Nejwa, his sister, a law school student, meets MEE in the modest family apartment. She tells us her younger brother left for Italy, although he had “nothing to do with this robbery”.

According to his father, who was interviewed by The Times, Amri - alias Ahmed Zaghloul, Ahmad Zarzour or Ahmad al-Masri - left Tunisia in 2011 with the wave of illegal emigration that followed the revolution. It is in prison in Italy that he allegedly met with extremists.

“Anis spent almost a year in a hostel before the police arrested him for setting fire to the place. He was tried and sentenced to four years in prison,” Nejwa says.

His friend, who accompanied him on his way to Italy and then returned to Oueslatia (and who wishes to remain anonymous), tells MEE they were together the night the fire broke out. “We were smoking cigarettes and drinking. It was then that the fire accidentally began in a mattress because of a cigarette butt.

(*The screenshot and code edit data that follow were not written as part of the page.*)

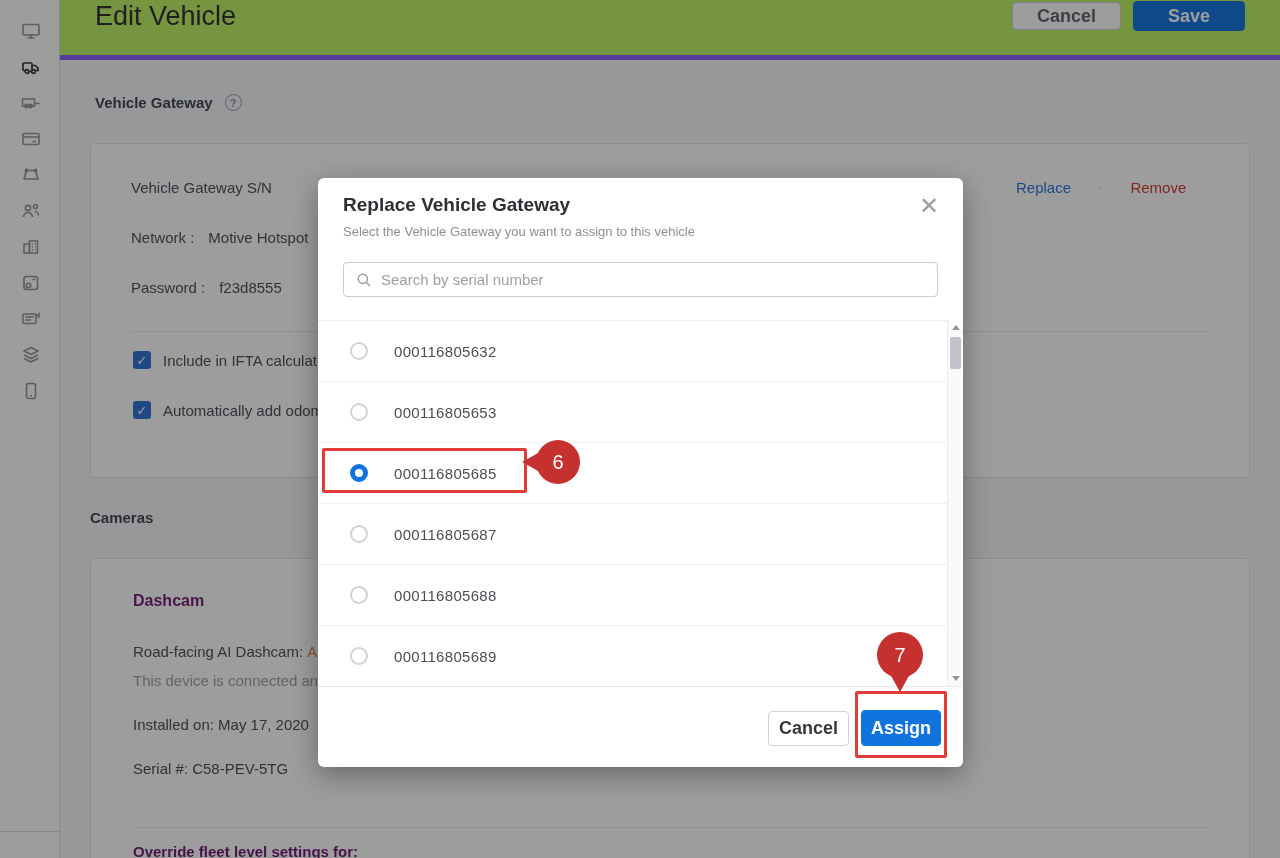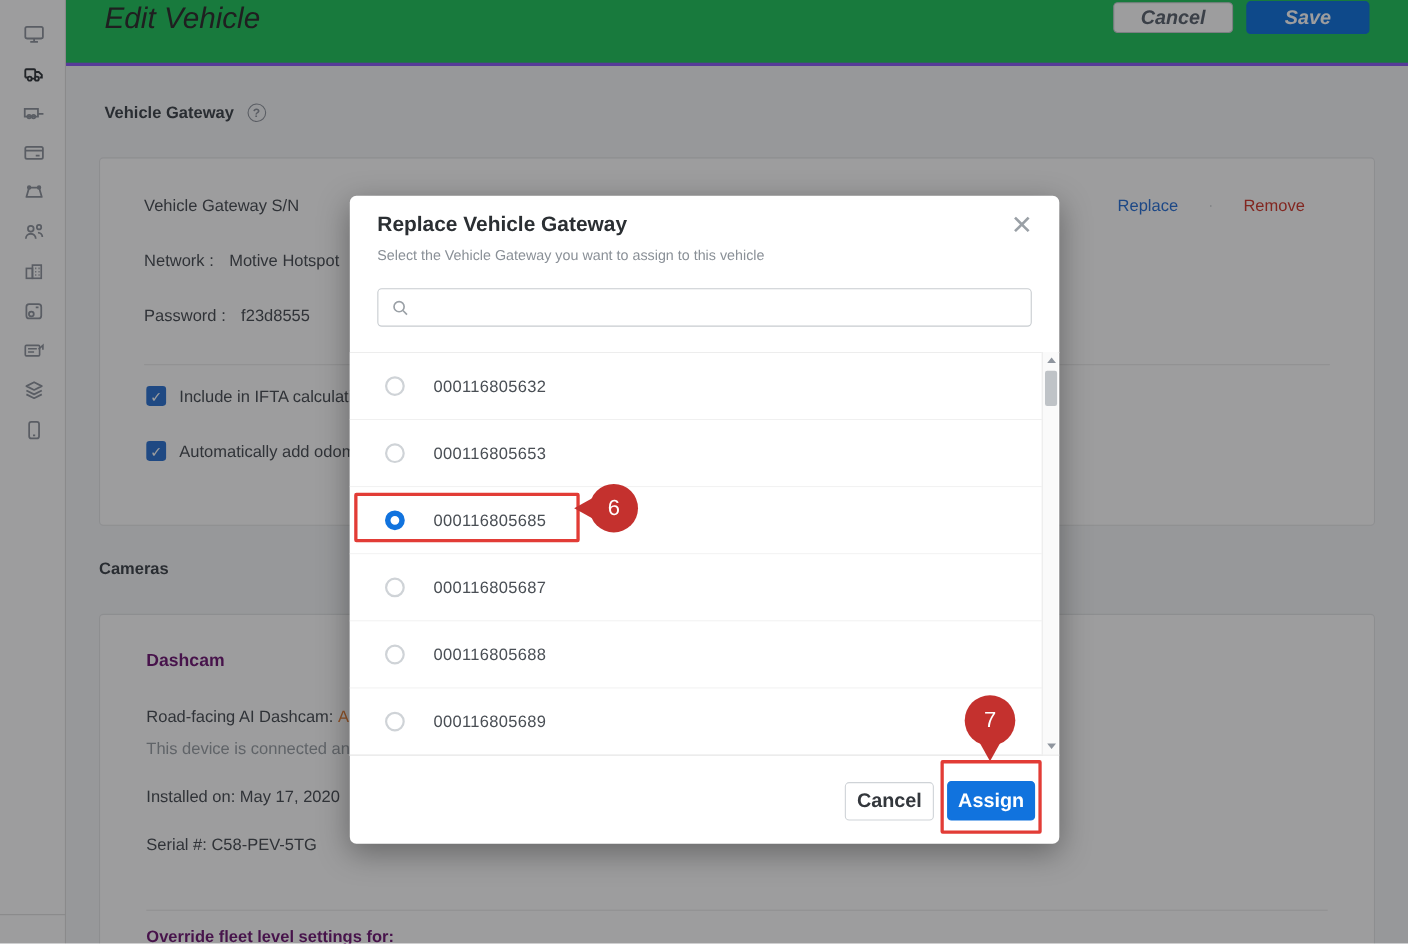--- a/index.html
+++ b/index.html
@@ -16,8 +16,8 @@
   .side-sep { position:absolute; left:0; top:831px; width:60px; border-top:1px solid #dedede; }
 
   
-  .hdr { position:absolute; left:60px; top:0; width:1220px; height:60px; background:#22c55e;
-    border-bottom:3px solid #8b5cf6; z-index:1;font-style:italic; }
+  .hdr { position:absolute; left:60px; top:0; width:1220px; height:60px; background:#bef264;
+    border-bottom:5px solid #8b5cf6; z-index:1; }
   .page-title { position:absolute; left:35px; top:1px; font-size:27px; font-weight:500; color:#2e2e2e; }
   .btn { display:flex; align-items:center; justify-content:center; border-radius:4px;
     font-size:18px; font-weight:600; cursor:pointer; }

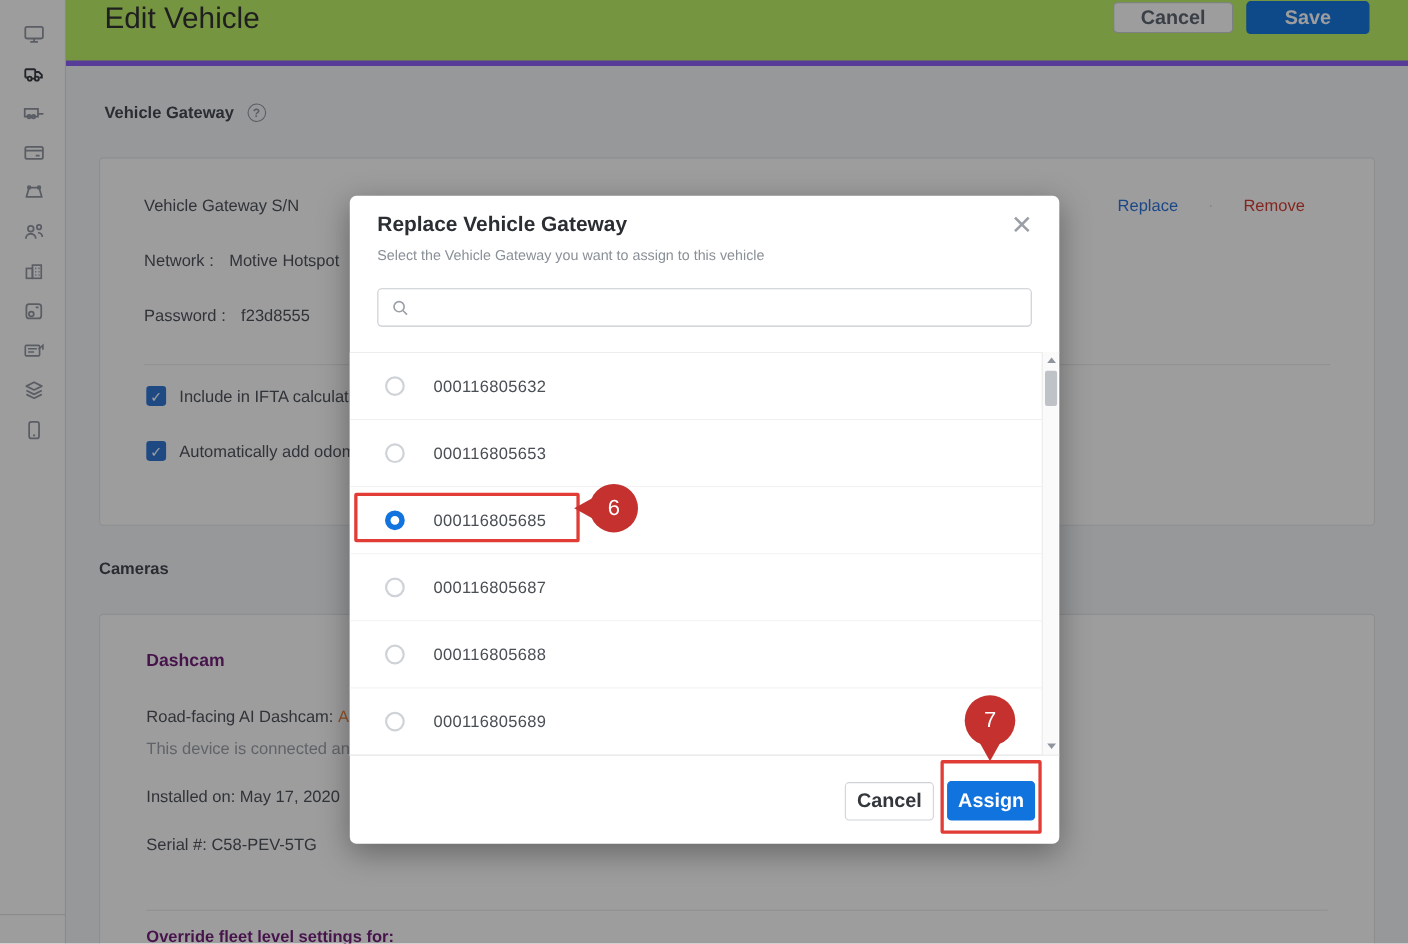--- a/index.html
+++ b/index.html
@@ -243,6 +243,7 @@
           <circle cx="6.8" cy="6.8" r="4.6"></circle>
           <path d="M10.3 10.3 L14 14"></path>
         </svg>
+      <input type="text" placeholder="Search by serial number" style="">
     </div>
 
     <div class="m-list">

Anis didn’t do it voluntarily.”

A police car parked outside the home of Amri’s family in Oueslatia, southwest of Tunis (MEE / Massinissa Benlakehal)

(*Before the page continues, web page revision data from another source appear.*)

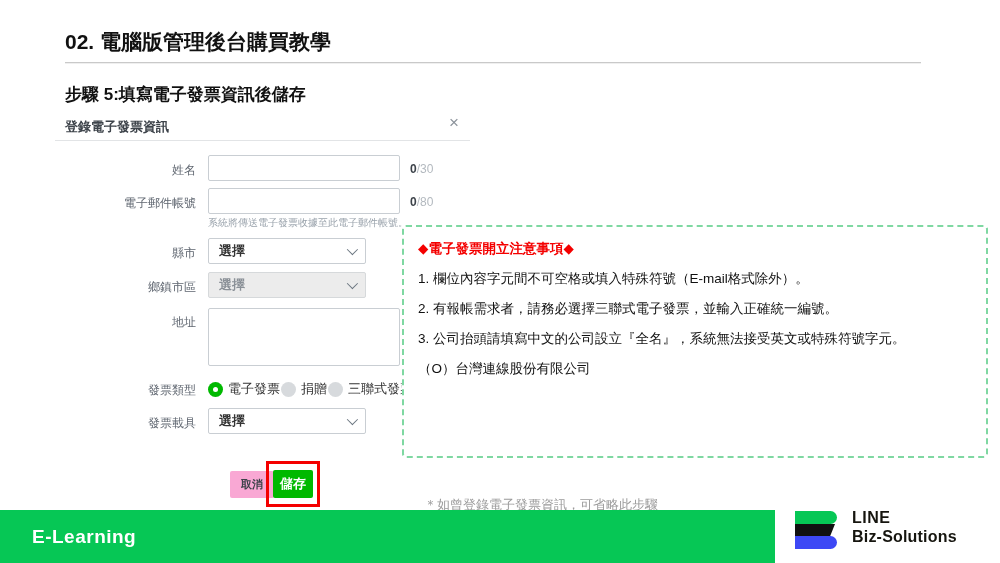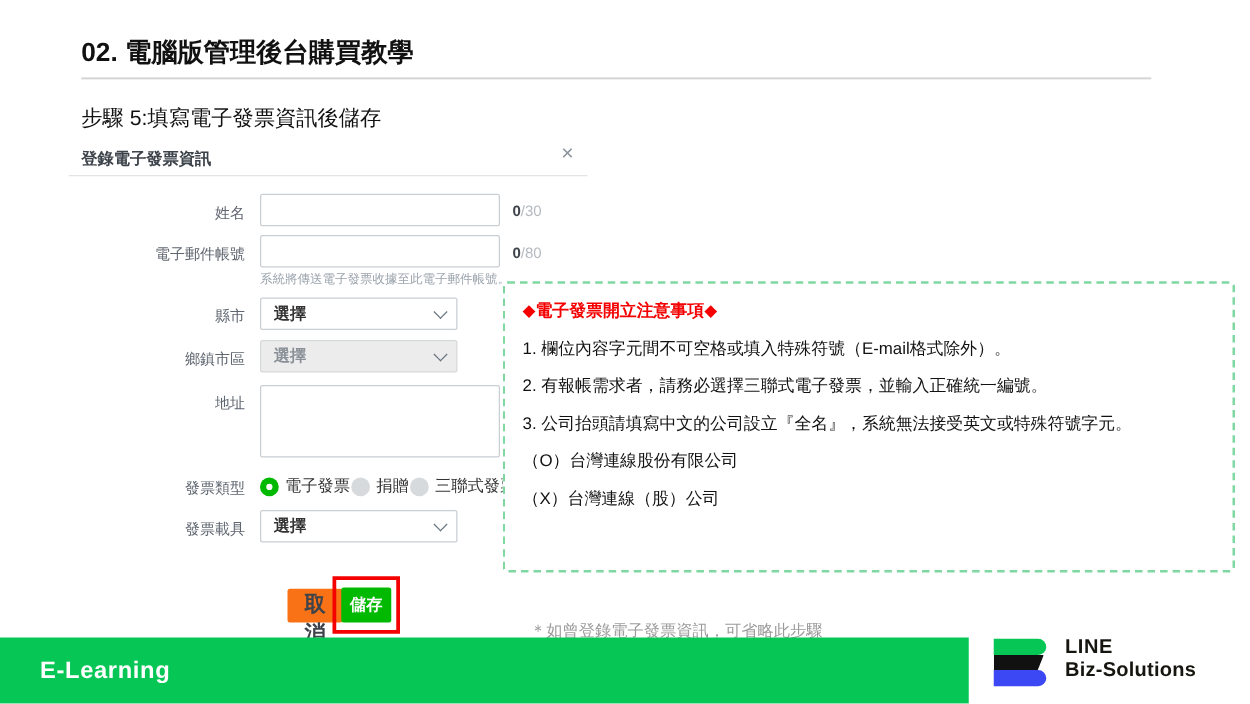--- a/index.html
+++ b/index.html
@@ -10,7 +10,7 @@
   
   .page-title{position:absolute;left:65px;top:28px;margin:0;font-size:21px;font-weight:bold;color:#111;}
   .title-rule{position:absolute;left:65px;top:62px;width:856px;height:1px;background:#c9c9c9;box-shadow:0 1px 0 #efefef;}
-  .step-subtitle{position:absolute;left:65px;top:83px;margin:0;font-size:17px;font-weight:normal;color:#111;}
+  .step-subtitle{position:absolute;left:65px;top:83px;margin:0;font-size:17px;font-weight:bold;color:#111;}
 
   
   .dlg-title{position:absolute;left:65px;top:118px;font-size:13px;font-weight:600;color:#3d434a;}

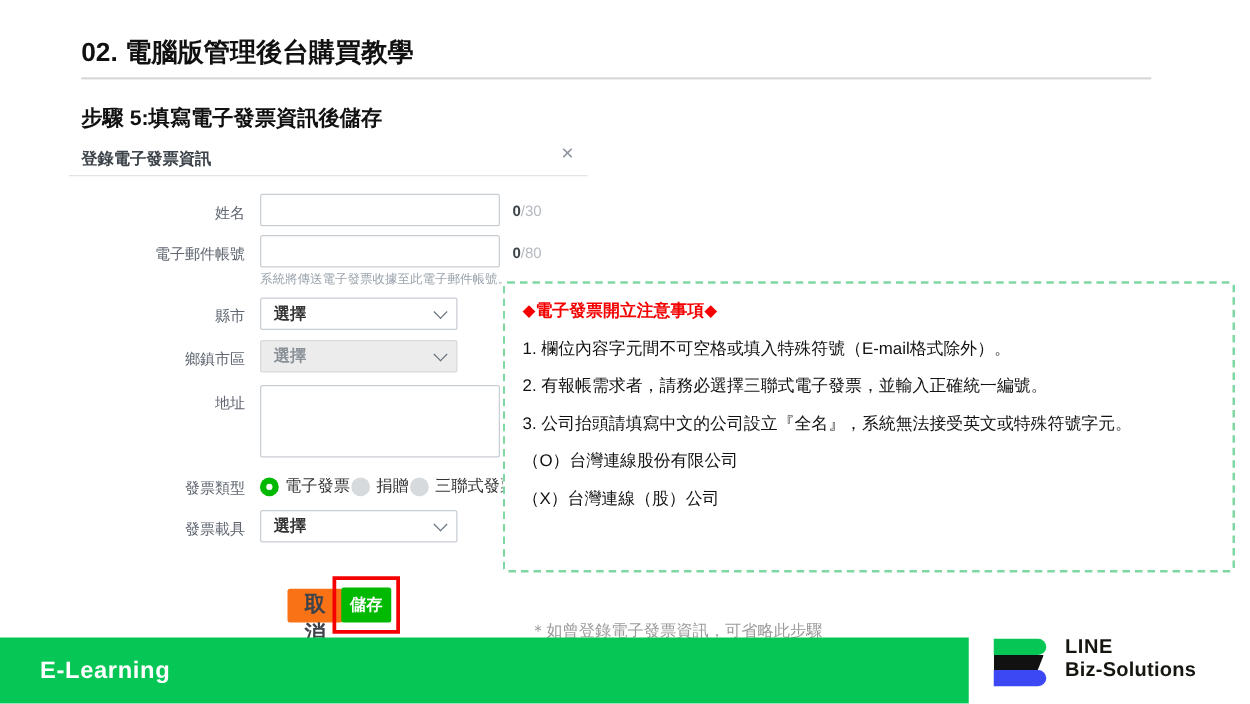--- a/index.html
+++ b/index.html
@@ -132,7 +132,6 @@
       <div class="line">2. 有報帳需求者，請務必選擇三聯式電子發票，並輸入正確統一編號。</div>
       <div class="line">3. 公司抬頭請填寫中文的公司設立『全名』，系統無法接受英文或特殊符號字元。</div>
       <div class="line">（O）台灣連線股份有限公司</div>
-      <div class="line">（X）台灣連線（股）公司</div>
     </div>
   </div>
 

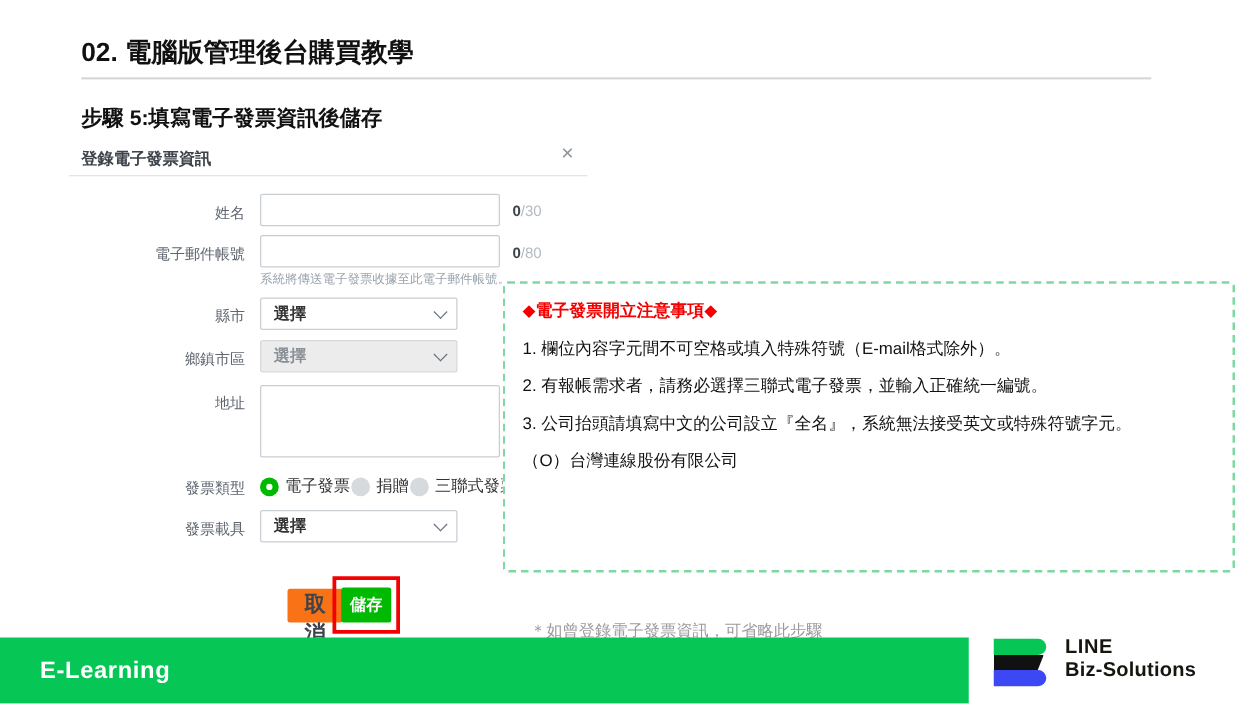--- a/index.html
+++ b/index.html
@@ -35,7 +35,7 @@
   .rdot.on{background:#00b900;}
   .rdot.on::after{content:"";position:absolute;left:5px;top:5px;width:5px;height:5px;border-radius:50%;background:#fff;}
 
-  .btn-cancel{position:absolute;left:230px;top:471px;width:44px;height:27px;background:#f97316;border:none;border-radius:2px;font-size:17px;font-weight:bold;color:#3d434a;cursor:pointer;font-family:inherit;}
+  .btn-cancel{position:absolute;left:230px;top:471px;width:44px;height:27px;background:#f9a8d4;border:none;border-radius:2px;font-size:11px;font-weight:bold;color:#3d434a;cursor:pointer;font-family:inherit;}
   .save-hilite{position:absolute;left:266px;top:461px;width:54px;height:46px;border:3px solid #f40000;box-sizing:border-box;display:flex;align-items:center;justify-content:center;}
   .btn-save{width:40px;height:28px;background:#00b900;border:none;border-radius:2px;font-size:13px;font-weight:bold;color:#fff;cursor:pointer;font-family:inherit;}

At the police station in Oueslatia, a policeman tells MEE that he knew Anis well. “I arrested him in 2008 for cannabis use. That offence cost him a year in prison.”

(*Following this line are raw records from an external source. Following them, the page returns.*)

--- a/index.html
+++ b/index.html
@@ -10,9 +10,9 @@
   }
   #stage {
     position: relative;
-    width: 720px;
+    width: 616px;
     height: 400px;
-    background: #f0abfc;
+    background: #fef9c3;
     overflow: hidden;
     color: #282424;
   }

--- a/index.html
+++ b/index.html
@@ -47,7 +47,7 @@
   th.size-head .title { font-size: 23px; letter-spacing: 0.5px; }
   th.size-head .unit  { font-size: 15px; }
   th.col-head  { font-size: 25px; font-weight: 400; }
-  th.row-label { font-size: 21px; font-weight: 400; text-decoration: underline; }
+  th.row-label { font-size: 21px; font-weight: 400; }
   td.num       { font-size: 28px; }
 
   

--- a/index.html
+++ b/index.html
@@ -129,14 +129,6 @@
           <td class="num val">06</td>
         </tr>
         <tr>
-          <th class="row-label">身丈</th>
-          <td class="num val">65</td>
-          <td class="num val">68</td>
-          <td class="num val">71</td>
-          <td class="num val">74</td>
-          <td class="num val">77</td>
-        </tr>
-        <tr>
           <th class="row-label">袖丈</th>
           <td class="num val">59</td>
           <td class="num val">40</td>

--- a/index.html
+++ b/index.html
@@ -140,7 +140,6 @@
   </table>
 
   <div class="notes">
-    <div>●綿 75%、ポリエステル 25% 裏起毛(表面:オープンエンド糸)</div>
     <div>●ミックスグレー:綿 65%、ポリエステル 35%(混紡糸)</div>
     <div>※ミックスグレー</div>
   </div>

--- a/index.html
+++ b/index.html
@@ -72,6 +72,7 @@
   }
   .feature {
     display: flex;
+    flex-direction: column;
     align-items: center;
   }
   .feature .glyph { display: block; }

In the cafes, Amri’s name is on everyone’s lips. Until this week, Oueslatia was a city like any other one in Tunisia, struck by unemployment.

“There is no work in this town, and young people can go nowhere else to provide for their families,” we are told in a cafe at the entrance to the city.

“How can you expect young people not to want to abandon everything and reach out to Europe?” says a young man sitting at the table next to the door.

The family and friends of Amri and his entourage refuse to believe that he could be at the origin of such an atrocity as happened in Berlin.

Amri is the youngest of nine siblings: four boys and five girls. According to the testimony of Abdelkader, Nejwa and Hanene, he used to call “practically every evening to hear from the family”.

“Even when he was in prison, my brother called us every two weeks,” Nejwa says, showing the letters he used to send. One of them reads: “Tell my mother that I ask for her forgiveness for the suffering I have caused you.”

On the Saturday before the attack, Amri reportedly called his mother. “He asked me to see a lawyer to sort out his situation vis-à-vis Tunisian justice,” she explains.

He came out of prison eight months before the end of his sentence for good behaviour. According to his sister, he then left Italy for Switzerland, where he stayed for three weeks, then to Germany in June 2015, when he applied for asylum (he was subsequently dismissed).

'He liked to party and never had any religious beliefs whatsoever'

- Nour Houda, Anis Amri’s mother

“He managed to live by doing odd jobs,” Nejwa says. “One day he told me he was selling hats on a market.”

His father never forgave him for leaving while his court case was still unresolved, she explains to MEE.

“He liked to party and never had any religious thoughts, whatsoever,” says his mother. She has spent all day being interrogated by the police, including the anti-terrorist brigade. Her eyes are red with tears. She repeats the same words, that her son was a “bon vivant”. She is shocked by all the identities under which he is now being hunted.

“I absolutely do not believe he did what he is suspected of. Nothing is clear about this story!”

The German authorities suspect Amri of being a disciple of Abu Walaa, a recruiter for Islamic State (IS), who was arrested in November 2016 in Hildesheim and is currently imprisoned in Germany.

Tunisia is an important pool of fighters for IS: according to Washington, some 6,000 have joined its ranks in Syria and Iraq.